New partnership, still the news
In 2003, former university student and Diamondback editor in chief Jayson Blair, who left college without graduating, took a job at The New York Times and shook the journalism world to its core when he was found to have fabricated and plagiarized years’ worth of work. After long and storied careers at the nation’s top paper, two top Times editors resigned just weeks after the scandal. This university’s journalism school (and The Diamondback) spent years repairing a tarnished image from a single student.
On March 11, 2011, Japan was hit with a 9.0 magnitude earthquake. At the time, Terrapins men’s soccer midfielder Tsubasa Endoh was at an afternoon practice with his high school soccer team in Japan’s Fukushima prefecture, one of the most devastated areas. In the ensuing chaos and nuclear plant meltdown, Endoh and his community lost everything, but he soon found a new home on this university’s soccer team.
Between January and July, three pedestrians died attempting to cross Route 1 near the Knox Road intersection. Though only one was a student at this university, the deaths and several nonfatal collisions involving pedestrians in the same spot were a sobering call for public safety improvements that brought together students, school officials and city residents.
At The Diamondback, we’re proud to be a part of this community and to tell your stories. And we’re even prouder to continue bringing you, our readers, that content in engaging and innovative ways.
Today marks the debut of a partnership with The Washington Post. For the past four months, we’ve been collaborating on a new online format for The Diamondback’s biggest stories, both past and present. These story templates are sleek, flexible and visual, with an emphasis on multimedia and photos. The modern design also makes long profiles, features and investigative pieces easier to read.
We’re giving you the chance to test the new technology this week — each day, we’ll be republishing one of our best stories from the past year and a half.
The stories you’ll revisit were carefully selected. We felt all five, which will be drawn from the news, sports and diversions sections, told tales of the diverse personalities, backgrounds, challenges and experiences of this campus community.

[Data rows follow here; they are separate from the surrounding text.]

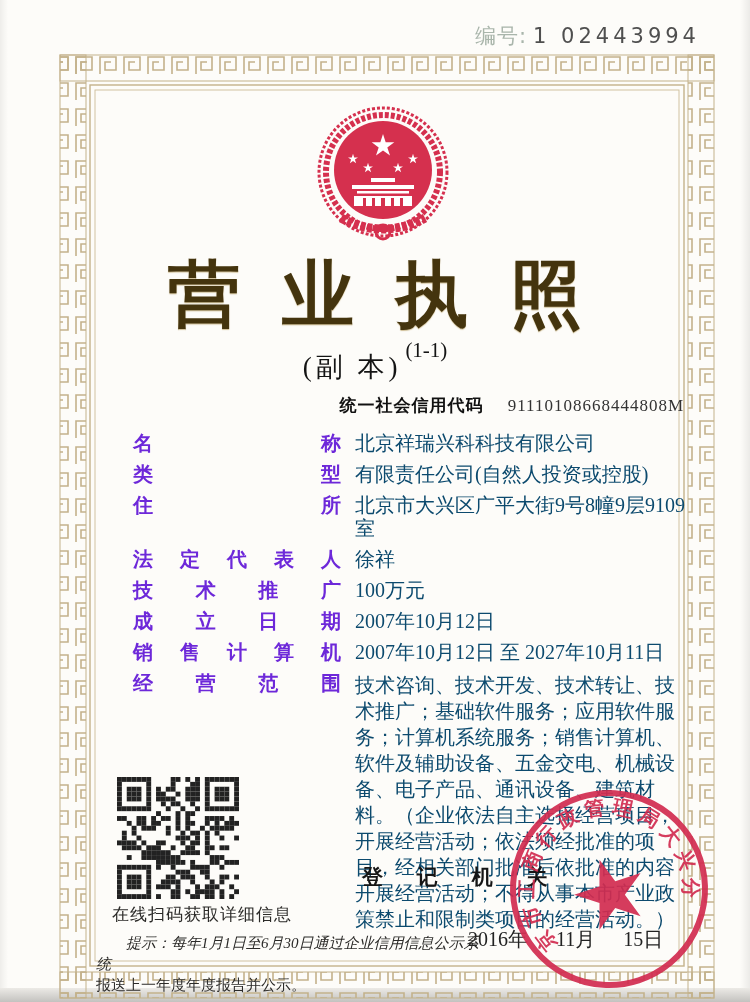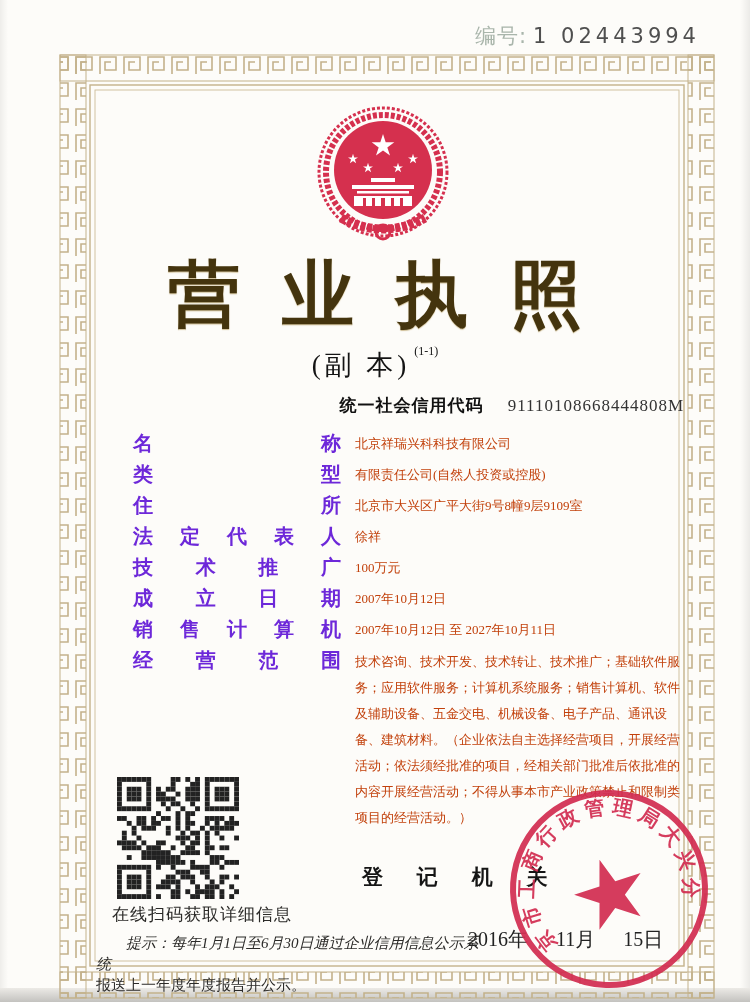--- a/index.html
+++ b/index.html
@@ -33,40 +33,40 @@
     text-align:center;
     font-family:"Liberation Sans","DejaVu Sans",sans-serif;
     font-weight:bold; font-size:72px; line-height:95px;
     letter-spacing:42px; padding-left:42px; box-sizing:border-box;
     color:#44340e; text-shadow:0 1px 1px rgba(150,115,30,.45);
   }
   .subtitle{
     position:absolute; left:0; top:347px; width:750px; text-align:center;
     font-size:27px; color:#141414; letter-spacing:4px;
   }
-  .subtitle sup{font-size:12px; letter-spacing:0; position:relative; top:-9px; margin-left:4px;}
+  .subtitle sup{font-size:21px; letter-spacing:0; position:relative; top:-9px; margin-left:4px;}
 
   .credit{
     position:absolute; top:394px; right:66px; font-size:17px; white-space:nowrap;
   }
   .credit .lbl{
     font-family:"Liberation Sans","DejaVu Sans",sans-serif;
     font-weight:bold; color:#111; margin-right:20px; letter-spacing:1px;
   }
   .credit .val{letter-spacing:1px; color:#333;}
 
   .fields{position:absolute; left:133px; top:432px; width:556px;}
   .frow{display:flex; align-items:flex-start; margin-bottom:8px;}
   .flabel{
     display:inline-block; width:208px; flex:0 0 208px; margin-right:14px;
     font-family:"Liberation Sans","DejaVu Sans",sans-serif;
     font-weight:bold; font-size:20px; line-height:23px; color:#6d28d9;
     text-align:justify; text-align-last:justify;
   }
-  .fvalue{flex:1; font-size:13px; line-height:23px; color:#c2410c;}
+  .fvalue{flex:1; font-size:20px; line-height:23px; color:#0c4a6e;}
   .frow.scope .fvalue{line-height:26px;}
 
   .qr{position:absolute; left:117px; top:777px;}
   .qr-caption{position:absolute; left:112px; top:903px; font-size:17px; color:#2b2a28; letter-spacing:1px;}
 
   .registrar{
     position:absolute; left:362px; top:863px;
     font-family:"Liberation Sans","DejaVu Sans",sans-serif;
     font-weight:bold; font-size:21px; letter-spacing:14px; color:#151515; white-space:nowrap;
   }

We’re starting today with former Diamondbacker Yasmeen Abutaleb’s series on Blair, which ran in April 2013 on the 10-year anniversary of Blair’s resignation from The Times. Tomorrow, you can catch up on the city’s pedestrian safety crisis with “The Deadliest Stretch,” updated to reflect the progress made since the story ran in May.
Endoh’s journey from disaster-stricken Japan to College Park, written by senior staff writer Daniel Popper, is slated for Wednesday. Thursday, it’s “A New Awakening,” staff writer Beena Raghavendran’s February look at this university’s production of Spring Awakening and its themes of youth and sexuality. And we’ll end the week with Abutaleb’s November 2013 profile of university President Wallace Loh.
This is a new and exciting direction for us, and we hope you enjoy the fruits of this project as much as we do. As always, our readers are our main priority, and we not only welcome, but also encourage your feedback and criticism. Is there something you think we should add or change? A story you think is worth expanding? Let us know in the comments, tweet to @thedbk or send us an email at email@example.com.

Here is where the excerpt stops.